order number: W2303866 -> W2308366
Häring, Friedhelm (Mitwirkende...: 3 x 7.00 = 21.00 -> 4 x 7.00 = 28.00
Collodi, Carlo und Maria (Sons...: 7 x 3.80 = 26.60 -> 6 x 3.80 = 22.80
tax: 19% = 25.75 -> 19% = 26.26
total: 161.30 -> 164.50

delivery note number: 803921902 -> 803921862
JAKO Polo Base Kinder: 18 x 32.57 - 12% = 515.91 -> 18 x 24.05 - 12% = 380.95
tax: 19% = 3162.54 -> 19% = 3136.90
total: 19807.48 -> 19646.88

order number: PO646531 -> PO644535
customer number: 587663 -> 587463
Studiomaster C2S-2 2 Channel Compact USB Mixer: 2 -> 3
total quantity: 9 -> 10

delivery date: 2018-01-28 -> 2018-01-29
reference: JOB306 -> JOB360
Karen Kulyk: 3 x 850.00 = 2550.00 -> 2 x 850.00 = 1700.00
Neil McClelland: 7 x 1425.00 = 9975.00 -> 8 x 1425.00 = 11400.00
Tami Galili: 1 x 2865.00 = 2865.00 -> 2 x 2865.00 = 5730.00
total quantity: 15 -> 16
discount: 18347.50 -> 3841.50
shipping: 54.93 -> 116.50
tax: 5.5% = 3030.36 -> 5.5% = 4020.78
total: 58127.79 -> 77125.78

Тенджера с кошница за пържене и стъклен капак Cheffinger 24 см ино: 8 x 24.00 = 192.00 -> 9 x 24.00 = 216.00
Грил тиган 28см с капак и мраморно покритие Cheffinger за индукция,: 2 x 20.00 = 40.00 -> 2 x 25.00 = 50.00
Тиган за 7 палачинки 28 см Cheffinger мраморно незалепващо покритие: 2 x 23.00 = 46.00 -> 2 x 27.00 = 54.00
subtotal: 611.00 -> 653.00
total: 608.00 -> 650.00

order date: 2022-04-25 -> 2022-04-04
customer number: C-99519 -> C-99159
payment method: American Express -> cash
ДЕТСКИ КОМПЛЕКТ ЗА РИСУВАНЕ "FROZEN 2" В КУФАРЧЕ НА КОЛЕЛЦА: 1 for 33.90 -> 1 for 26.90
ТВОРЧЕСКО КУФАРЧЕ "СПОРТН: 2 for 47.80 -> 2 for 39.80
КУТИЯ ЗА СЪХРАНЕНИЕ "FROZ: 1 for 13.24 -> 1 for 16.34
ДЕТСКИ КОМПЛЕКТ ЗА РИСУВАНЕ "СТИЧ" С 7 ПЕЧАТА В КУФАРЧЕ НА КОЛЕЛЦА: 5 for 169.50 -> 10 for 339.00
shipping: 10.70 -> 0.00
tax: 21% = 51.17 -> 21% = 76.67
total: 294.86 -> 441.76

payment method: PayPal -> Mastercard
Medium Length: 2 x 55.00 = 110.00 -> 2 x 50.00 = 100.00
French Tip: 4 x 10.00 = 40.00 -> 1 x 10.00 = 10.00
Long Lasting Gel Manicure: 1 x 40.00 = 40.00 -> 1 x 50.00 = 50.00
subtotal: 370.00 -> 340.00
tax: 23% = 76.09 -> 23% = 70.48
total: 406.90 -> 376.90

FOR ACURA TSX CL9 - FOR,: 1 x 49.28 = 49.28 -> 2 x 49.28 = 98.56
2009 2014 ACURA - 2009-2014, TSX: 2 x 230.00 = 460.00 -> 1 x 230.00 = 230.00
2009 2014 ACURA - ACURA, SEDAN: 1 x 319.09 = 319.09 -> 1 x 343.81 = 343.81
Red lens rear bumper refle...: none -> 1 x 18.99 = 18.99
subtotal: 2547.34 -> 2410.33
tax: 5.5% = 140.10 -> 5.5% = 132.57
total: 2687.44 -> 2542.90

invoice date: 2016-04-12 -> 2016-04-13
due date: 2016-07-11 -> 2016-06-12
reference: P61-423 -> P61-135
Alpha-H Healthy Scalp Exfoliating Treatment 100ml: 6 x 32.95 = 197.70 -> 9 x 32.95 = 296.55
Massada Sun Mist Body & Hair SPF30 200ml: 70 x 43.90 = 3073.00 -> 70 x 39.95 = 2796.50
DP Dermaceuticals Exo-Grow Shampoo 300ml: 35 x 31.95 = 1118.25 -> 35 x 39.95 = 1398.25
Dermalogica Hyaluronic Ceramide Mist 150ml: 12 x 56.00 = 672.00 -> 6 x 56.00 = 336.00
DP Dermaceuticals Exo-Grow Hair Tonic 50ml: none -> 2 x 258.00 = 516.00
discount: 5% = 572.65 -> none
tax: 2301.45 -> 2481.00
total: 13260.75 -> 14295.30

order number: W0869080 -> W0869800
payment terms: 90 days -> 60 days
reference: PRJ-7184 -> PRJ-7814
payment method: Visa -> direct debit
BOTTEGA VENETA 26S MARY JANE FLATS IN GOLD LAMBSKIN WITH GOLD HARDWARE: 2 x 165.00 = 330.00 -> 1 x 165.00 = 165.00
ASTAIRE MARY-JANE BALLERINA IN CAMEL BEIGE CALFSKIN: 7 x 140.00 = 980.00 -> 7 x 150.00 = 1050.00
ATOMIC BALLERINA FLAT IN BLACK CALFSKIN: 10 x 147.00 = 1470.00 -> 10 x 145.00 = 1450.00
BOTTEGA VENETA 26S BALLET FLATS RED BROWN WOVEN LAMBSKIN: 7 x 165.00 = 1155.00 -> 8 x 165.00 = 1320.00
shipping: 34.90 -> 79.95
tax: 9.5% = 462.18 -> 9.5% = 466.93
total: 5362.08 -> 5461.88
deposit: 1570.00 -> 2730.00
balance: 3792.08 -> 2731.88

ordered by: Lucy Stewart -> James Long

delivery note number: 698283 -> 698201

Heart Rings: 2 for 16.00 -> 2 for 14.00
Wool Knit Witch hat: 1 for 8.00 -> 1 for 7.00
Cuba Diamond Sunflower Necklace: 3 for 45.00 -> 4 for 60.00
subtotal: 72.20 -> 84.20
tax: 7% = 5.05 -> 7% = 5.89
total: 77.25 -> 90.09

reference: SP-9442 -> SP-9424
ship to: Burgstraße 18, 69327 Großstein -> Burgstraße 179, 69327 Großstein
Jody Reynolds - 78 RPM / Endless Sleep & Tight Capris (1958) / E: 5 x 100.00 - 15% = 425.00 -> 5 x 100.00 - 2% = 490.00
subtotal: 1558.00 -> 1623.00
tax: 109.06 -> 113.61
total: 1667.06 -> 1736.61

────

## REQUIREMENT
Nothing but the lines above from the one containing "reference: JOB306 -> JOB360" through the one containing "total: 58127.79 -> 77125.78" should appear in the answer, each repeated exactly.

## WRITTEN SOLUTION
reference: JOB306 -> JOB360
Karen Kulyk: 3 x 850.00 = 2550.00 -> 2 x 850.00 = 1700.00
Neil McClelland: 7 x 1425.00 = 9975.00 -> 8 x 1425.00 = 11400.00
Tami Galili: 1 x 2865.00 = 2865.00 -> 2 x 2865.00 = 5730.00
total quantity: 15 -> 16
discount: 18347.50 -> 3841.50
shipping: 54.93 -> 116.50
tax: 5.5% = 3030.36 -> 5.5% = 4020.78
total: 58127.79 -> 77125.78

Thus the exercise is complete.